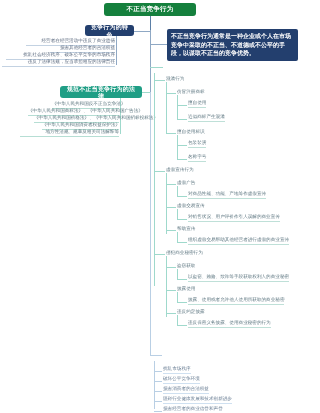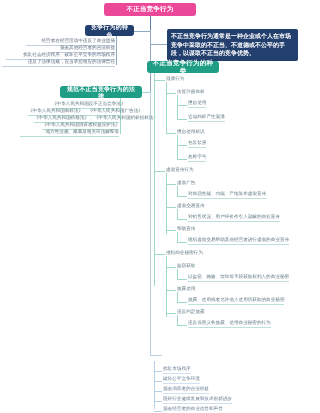--- a/index.html
+++ b/index.html
@@ -24,21 +24,21 @@
     position: absolute;
     display: flex; align-items: center; justify-content: center;
     text-align: center;
     color: #ffffff;
     font-weight: bold;
     border-radius: 3px;
     letter-spacing: .2px;
     line-height: 1.25;
     padding: 2px 4px;
   }
-  .chip-root   { background: #ec4899; font-size: 6.5px; }
+  .chip-root   { background: #15803d; font-size: 6.5px; }
   .chip-navy   { background: #233f6e; font-size: 6px; }
   .chip-green  { background: #1f9e85; font-size: 6px; }
   .chip-teal   { background: #1f9e85; font-size: 6.5px; }
   .chip-blue   { background: #6f9fd0; font-size: 6.5px; }
 
   .blurb {
     position: absolute;
     background: #233f6e;
     color: #ffffff;
     font-weight: bold;
@@ -108,21 +108,20 @@
 
   <div class="ln v" style="left:120px; top:98px; height:36px;"></div>
 
   <div class="leaf-l green" style="left:52px; top:101px; width:67px;">《中华人民共和国反不正当竞争法》</div>
   <div class="leaf-l green" style="left:28px; top:108px; width:91px;">《中华人民共和国商标法》、《中华人民共和国广告法》</div>
   <div class="leaf-l green" style="left:34px; top:115px; width:85px;">《中华人民共和国价格法》、《中华人民共和国招标投标法》</div>
   <div class="leaf-l green" style="left:42px; top:122px; width:77px;">《中华人民共和国消费者权益保护法》</div>
   <div class="leaf-l green" style="left:20px; top:129px; width:99px;">地方性法规、规章及相关司法解释等</div>
 
   <div class="ln h" style="left:150px; top:67px; width:13px;"></div>
-  <div class="chip chip-teal" style="left:147px; top:61px; width:72px; height:12px;">不正当竞争行为的种类</div>
 
   <div class="ln v" style="left:154px; top:73px; height:213px;"></div>
 
   <div class="ln h" style="left:154px; top:80px; width:11px;"></div>
   <div class="leaf-r plain" style="left:166px; top:76px;">混淆行为</div>
   <div class="ln v" style="left:166px; top:82px; height:52px;"></div>
 
   <div class="ln h" style="left:166px; top:93px; width:10px;"></div>
   <div class="leaf-r plain" style="left:177px; top:89px;">仿冒注册商标</div>
   <div class="ln v" style="left:177px; top:95px; height:25px;"></div>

──────

* Work required *
Please show every line above that includes the word "background".

* Solution for this problem *
-  .chip-root   { background: #ec4899; font-size: 6.5px; }
+  .chip-root   { background: #15803d; font-size: 6.5px; }
   .chip-navy   { background: #233f6e; font-size: 6px; }
   .chip-green  { background: #1f9e85; font-size: 6px; }
   .chip-teal   { background: #1f9e85; font-size: 6.5px; }
   .chip-blue   { background: #6f9fd0; font-size: 6.5px; }
     background: #233f6e;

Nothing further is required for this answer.